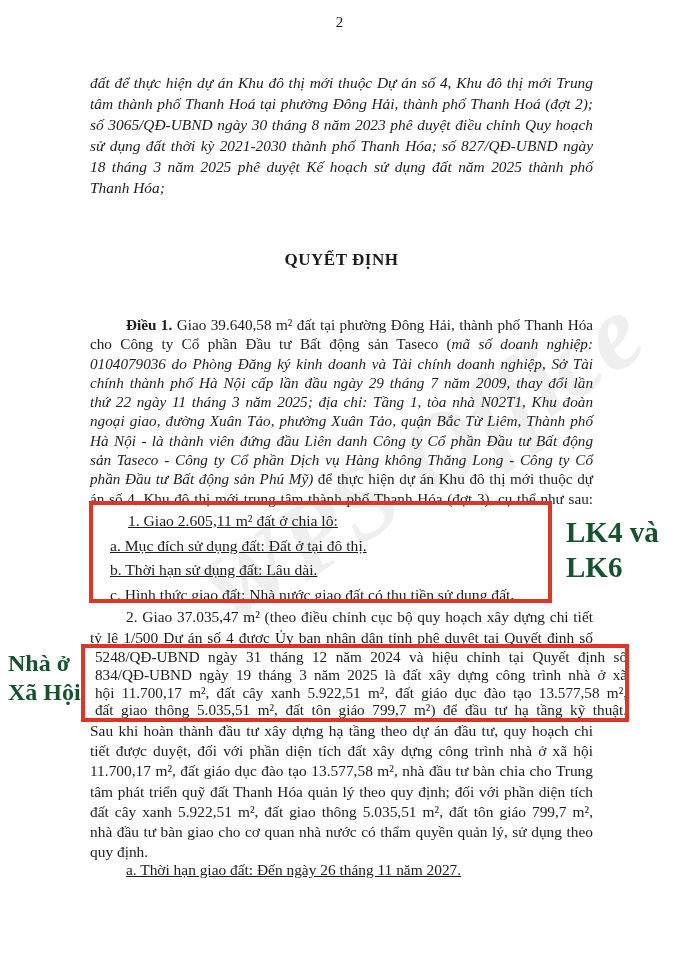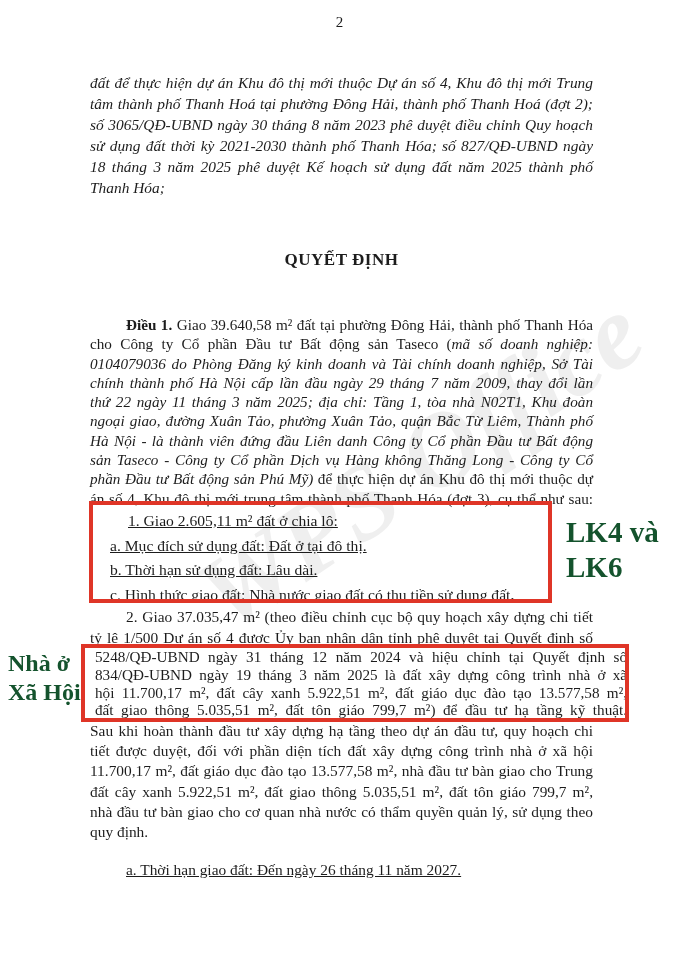--- a/index.html
+++ b/index.html
@@ -128,7 +128,7 @@
   <div class="blk" style="top:721px;line-height:20.2px;">
     <div class="ln">Sau khi hoàn thành đầu tư xây dựng hạ tầng theo dự án đầu tư, quy hoạch chi</div>
     <div class="ln">tiết được duyệt, đối với phần diện tích đất xây dựng công trình nhà ở xã hội</div>
-    <div class="ln">11.700,17 m², đất giáo dục đào tạo 13.577,58 m², nhà đầu tư bàn giao cho Trung</div>
+    <div class="ln">11.700,17 m², đất giáo dục đào tạo 13.577,58 m², nhà đầu tư bàn chia cho Trung</div>
     <div class="ln">đất cây xanh 5.922,51 m², đất giao thông 5.035,51 m², đất tôn giáo 799,7 m²,</div>
     <div class="ln">nhà đầu tư bàn giao cho cơ quan nhà nước có thẩm quyền quản lý, sử dụng theo</div>
     <div class="ln fin">quy định.</div>

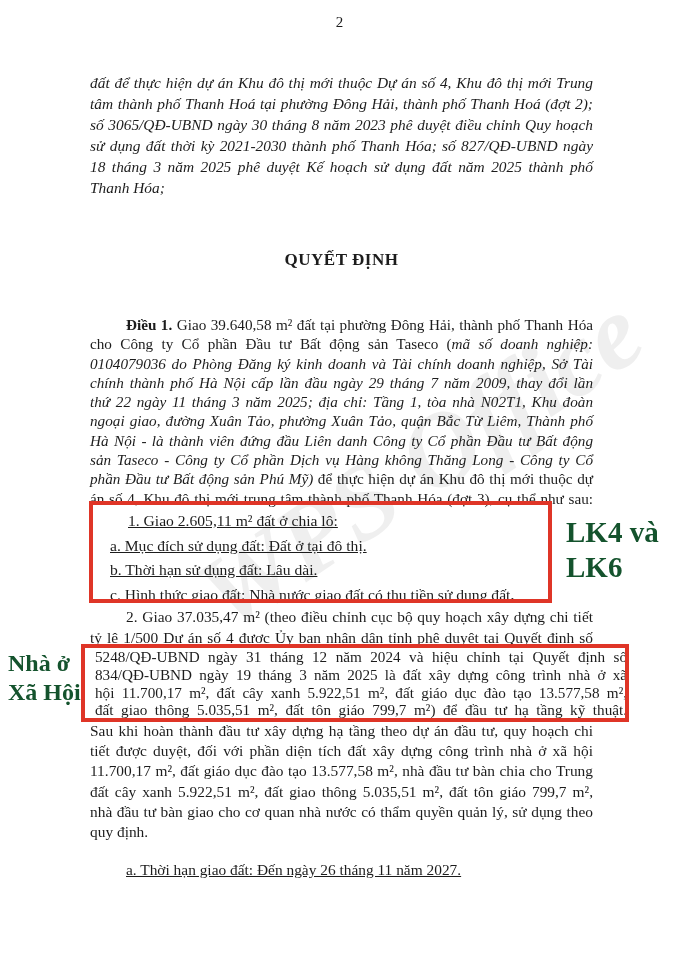--- a/index.html
+++ b/index.html
@@ -129,6 +129,7 @@
     <div class="ln">Sau khi hoàn thành đầu tư xây dựng hạ tầng theo dự án đầu tư, quy hoạch chi</div>
     <div class="ln">tiết được duyệt, đối với phần diện tích đất xây dựng công trình nhà ở xã hội</div>
     <div class="ln">11.700,17 m², đất giáo dục đào tạo 13.577,58 m², nhà đầu tư bàn chia cho Trung</div>
+    <div class="ln">tâm phát triển quỹ đất Thanh Hóa quản lý theo quy định; đối với phần diện tích</div>
     <div class="ln">đất cây xanh 5.922,51 m², đất giao thông 5.035,51 m², đất tôn giáo 799,7 m²,</div>
     <div class="ln">nhà đầu tư bàn giao cho cơ quan nhà nước có thẩm quyền quản lý, sử dụng theo</div>
     <div class="ln fin">quy định.</div>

◆ ◆ ◆ ◆ ◆

_Task to carry out:_ Reproduce the entries above exactly, but only the lines between the line holding "-128,7 +128,7 @@" and the line holding "giao cho Trung</div>", inclusive.

_Response to the task:_
@@ -128,7 +128,7 @@
   <div class="blk" style="top:721px;line-height:20.2px;">
     <div class="ln">Sau khi hoàn thành đầu tư xây dựng hạ tầng theo dự án đầu tư, quy hoạch chi</div>
     <div class="ln">tiết được duyệt, đối với phần diện tích đất xây dựng công trình nhà ở xã hội</div>
-    <div class="ln">11.700,17 m², đất giáo dục đào tạo 13.577,58 m², nhà đầu tư bàn giao cho Trung</div>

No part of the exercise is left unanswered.